Tourists keen for a close-up look at komodo dragons in their natural habitat could be hit with an alarming bill, if one Indonesian politician gets his way. The governor of East Nusa Tenggara province – home to the world’s biggest lizard – has proposed charging visitors $500 (RM2,095) to see the endangered species, about 50 times the current entrance fee for foreign tourists at Komodo National Park.
And if Viktor Bungtilu Laiskodat prevails, the park would be off limits to all but “extraordinary” visitors with cash to burn. “(Komodo dragons) are very unique, but sadly they come cheap,” the governor said this week, during a speech to university administrators.

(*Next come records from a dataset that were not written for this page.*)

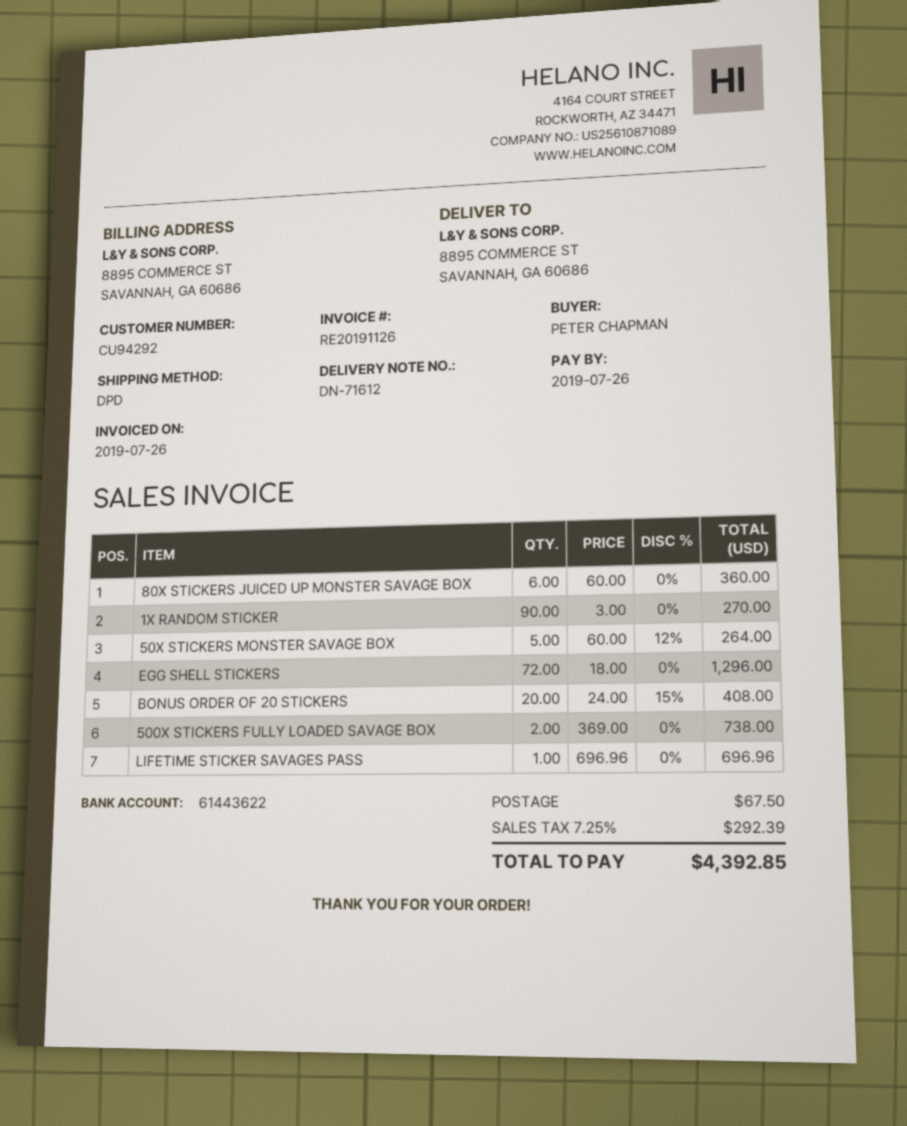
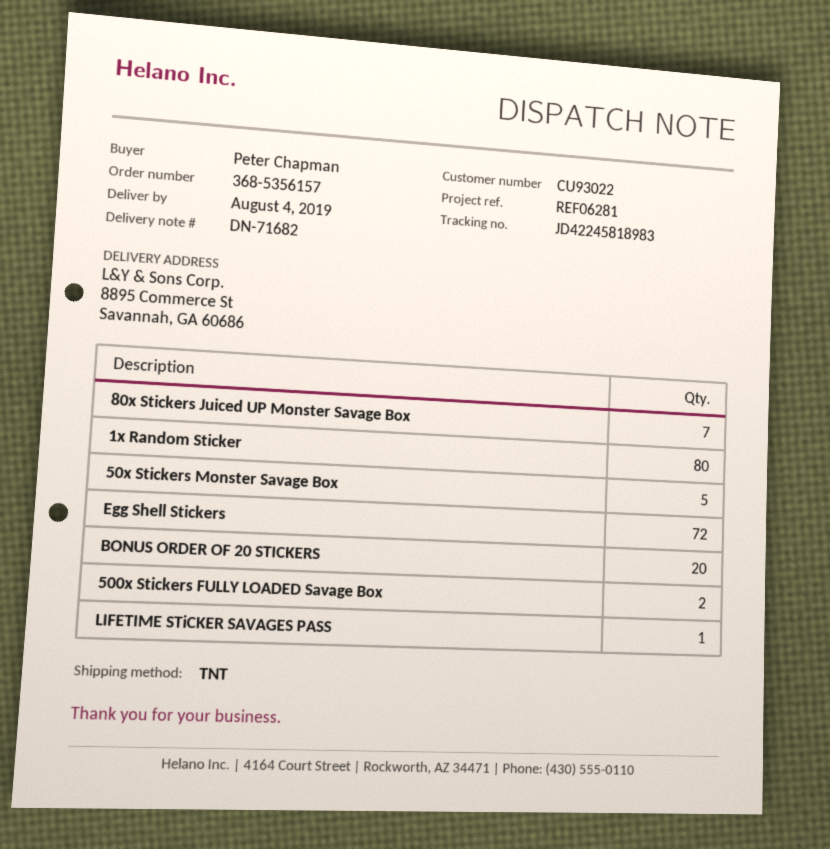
delivery note number: DN-71612 -> DN-71682
customer number: CU94292 -> CU93022
shipping method: DPD -> TNT
80X STICKERS JUICED UP MONSTER SAVAGE BOX: 6 -> 7
1X RANDOM STICKER: 90 -> 80

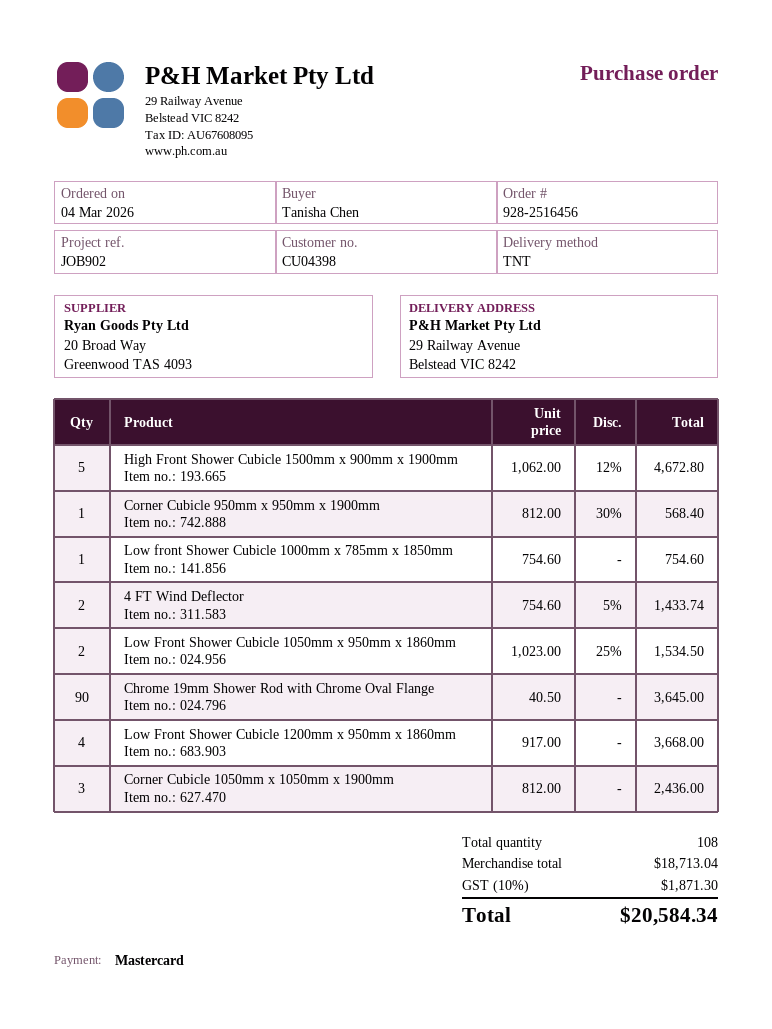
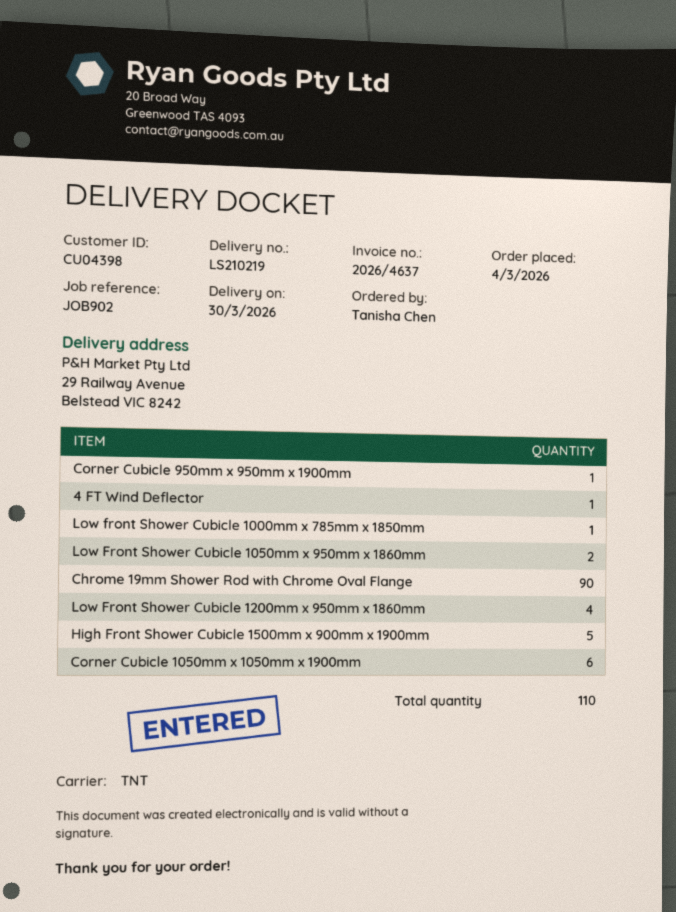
4 FT Wind Deflector: 2 -> 1
Corner Cubicle 1050mm x 1050mm x 1900mm: 3 -> 6
total quantity: 108 -> 110

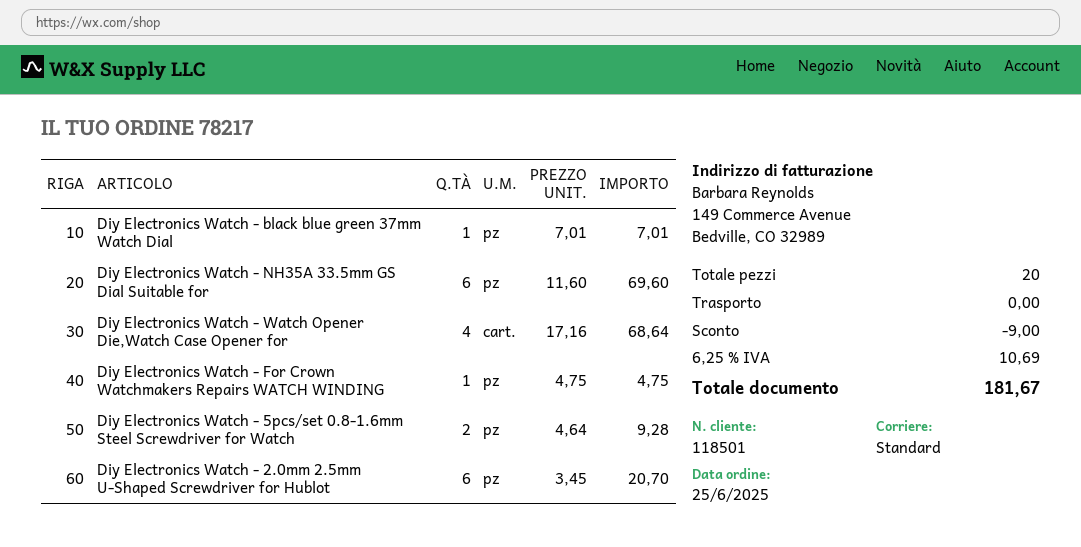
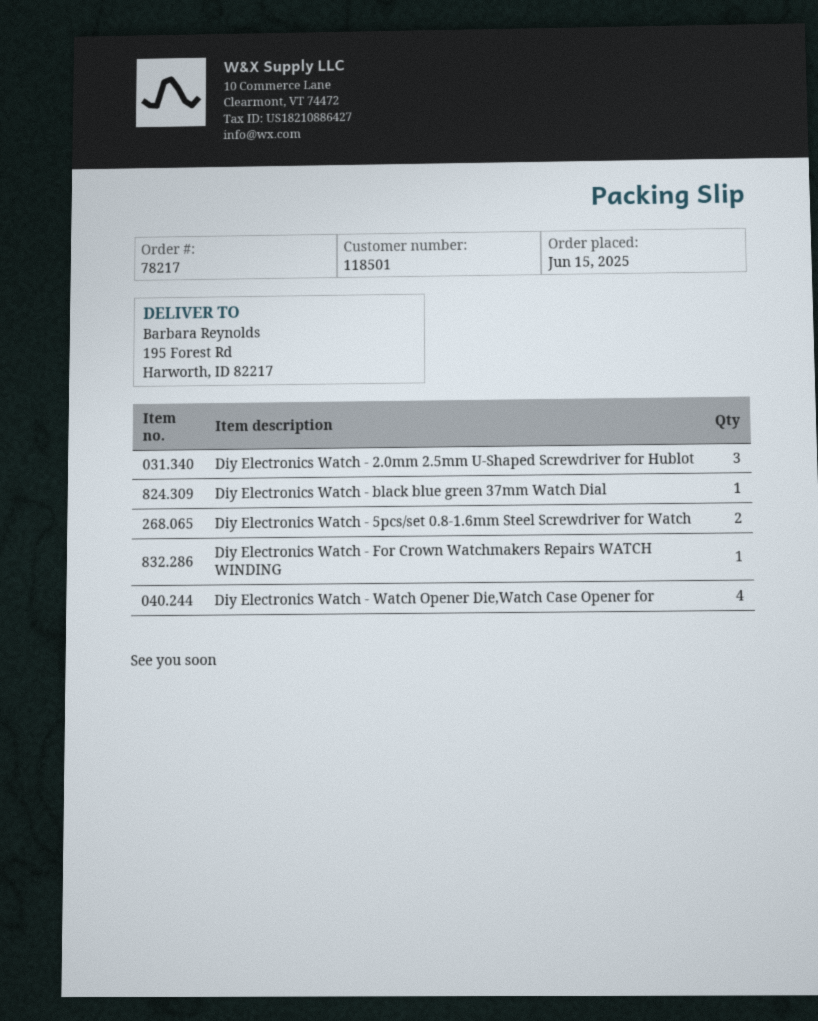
order date: 2025-06-25 -> 2025-06-15
Diy Electronics Watch - NH35A 33.5mm GS Dial Suitable for: 6 -> none
Diy Electronics Watch - 2.0mm 2.5mm U-Shaped Screwdriver for Hublot: 6 -> 3

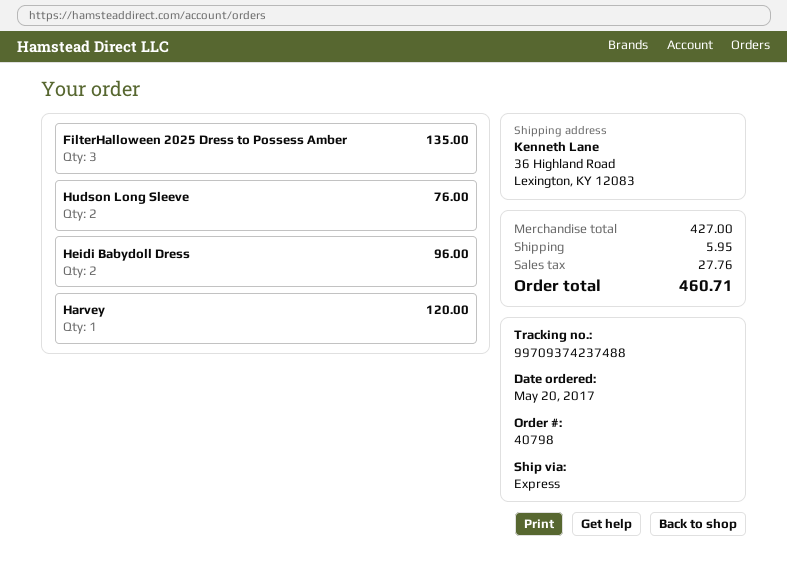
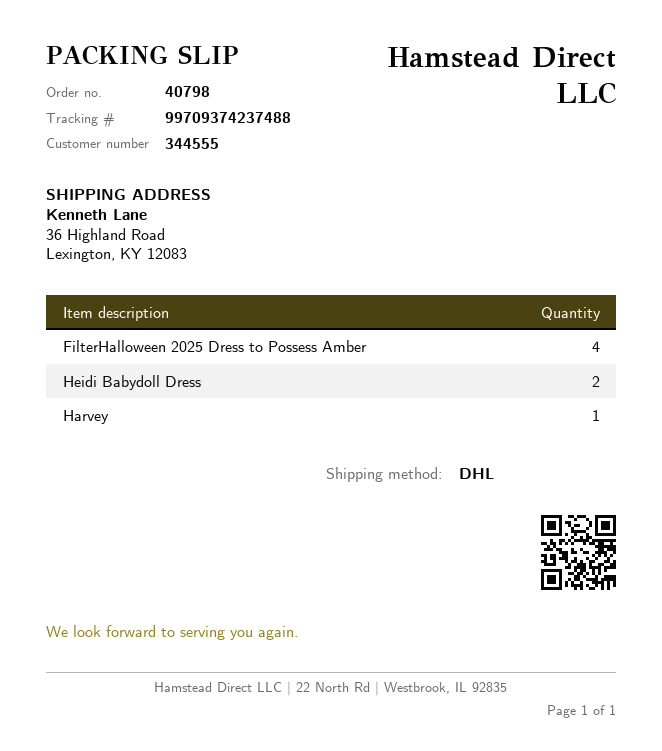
shipping method: express -> DHL
FilterHalloween 2025 Dress to Possess Amber: 3 -> 4
Hudson Long Sleeve: 2 -> none

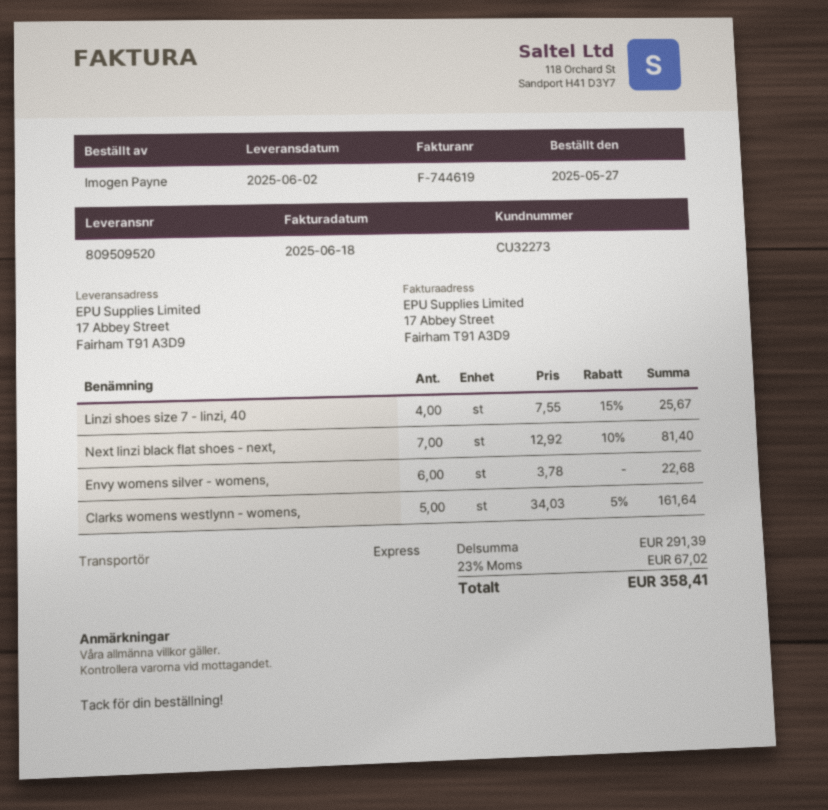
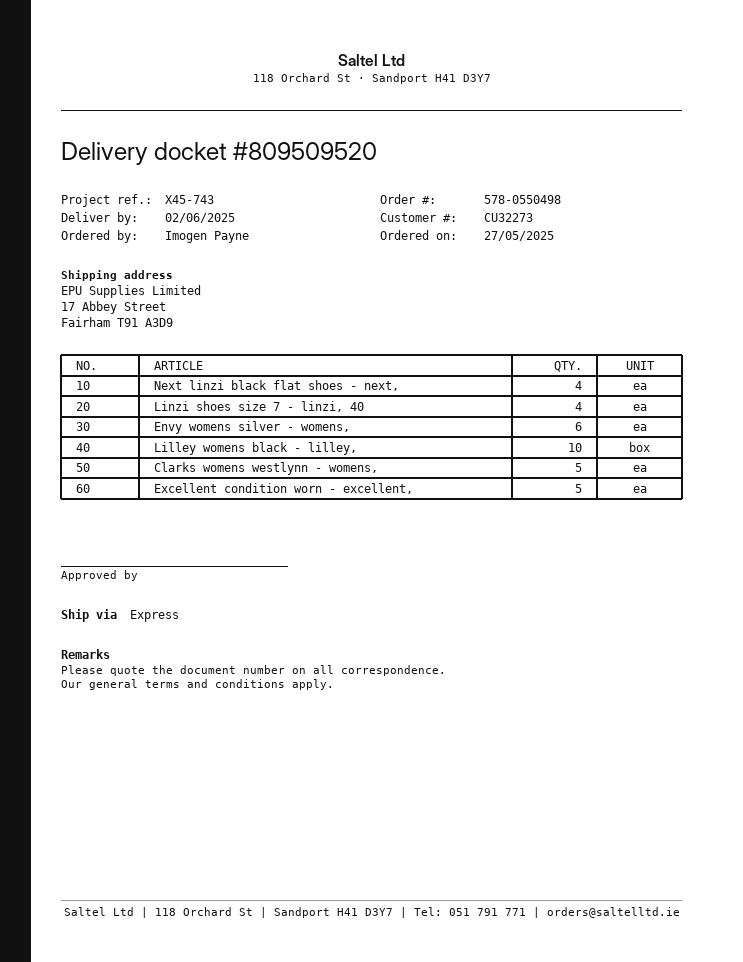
Next linzi black flat shoes - next,: 7 -> 4
Lilley womens black - lilley,: none -> 10
Excellent condition worn - excellent,: none -> 5

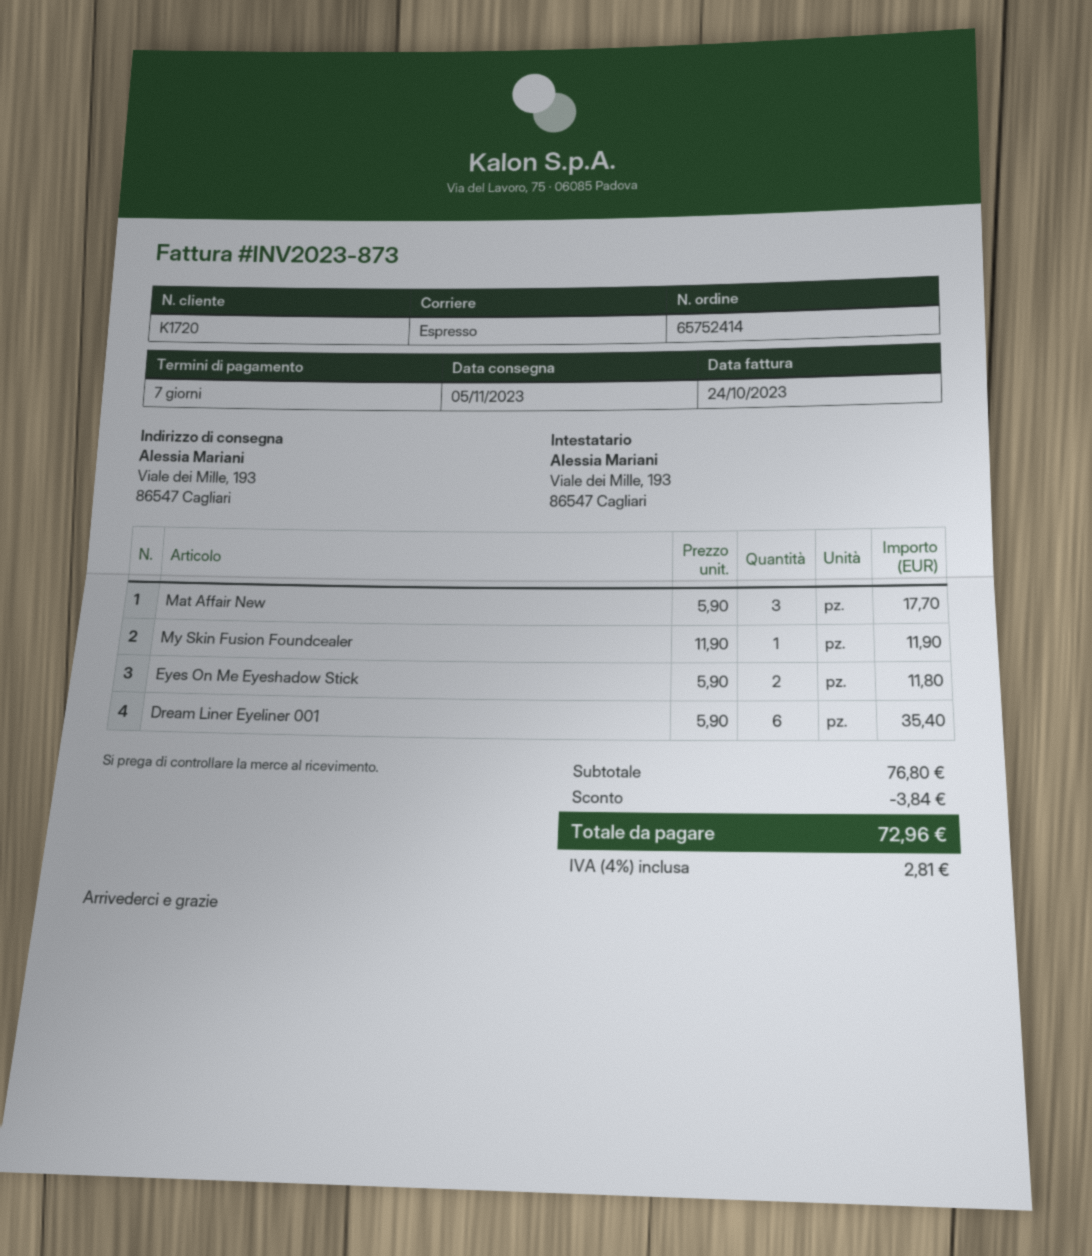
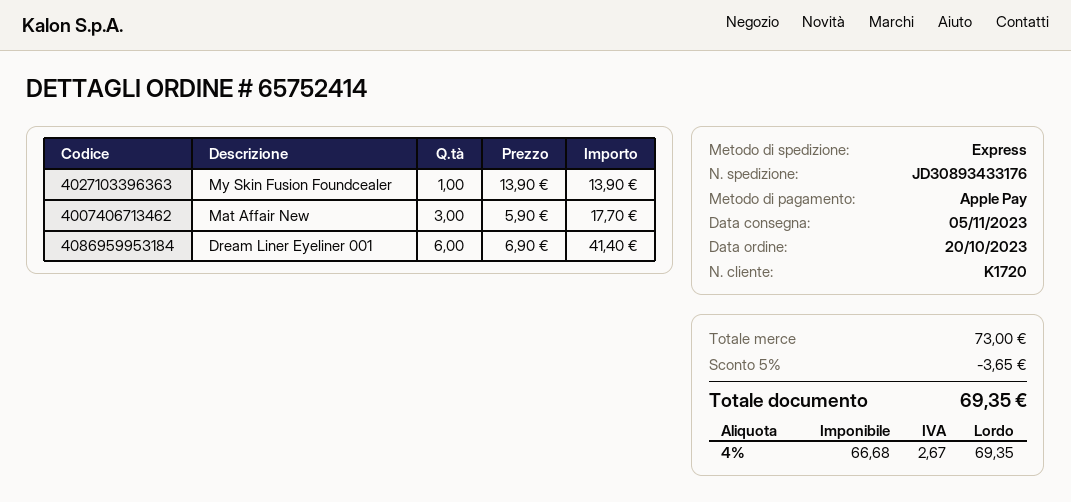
My Skin Fusion Foundcealer: 1 x 11.90 = 11.90 -> 1 x 13.90 = 13.90
Eyes On Me Eyeshadow Stick: 2 x 5.90 = 11.80 -> none
Dream Liner Eyeliner 001: 6 x 5.90 = 35.40 -> 6 x 6.90 = 41.40
subtotal: 76.80 -> 73.00
discount: 3.84 -> 3.65
tax: 4% = 2.81 -> 4% = 2.67
total: 72.96 -> 69.35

“Only people with deep pockets are allowed to (see the komodo dragons). Those who don’t have the money shouldn’t visit the park since it specifically caters to extraordinary people,” he added. Well, this park better have other extraordinary things to experience for a price tag like that.
Imagine if zoos and national parks the world over decided this was the best model to pursue. Zoos would become solely playgrounds of the rich and kids whose parents can’t afford to get them the very best in life would be shuttered out from experiencing what wildlife has to offer.
Even more outlandishly, the governor also suggested recreational boats should be charged a $50,000 (RM209,575) entrance fee, but said he would talk with the central government, which administers the national park. The provincial government and federal environment ministry did not respond to requests for comment on the proposed fee hike.
Indonesian politicians have a long history of announcing plans that rarely come to pass, including the former drug czar’s proposal to build a prison surrounded by moats filled with piranhas and crocodiles to tighten security.
Thousands of tourists annually descend on the cluster of islands in eastern Indonesia that are the only place in the world where komodo dragons can be seen in their natural habitat. Previously, the government planned to limit the number of tourists over concerns that the influx was putting pressure on the environment and endangering the giant lizard’s habitat. The slavering carnivores, which can grow to around three metres in length and weigh up to 70 kilograms, can be dangerous to humans although deadly attacks are rare.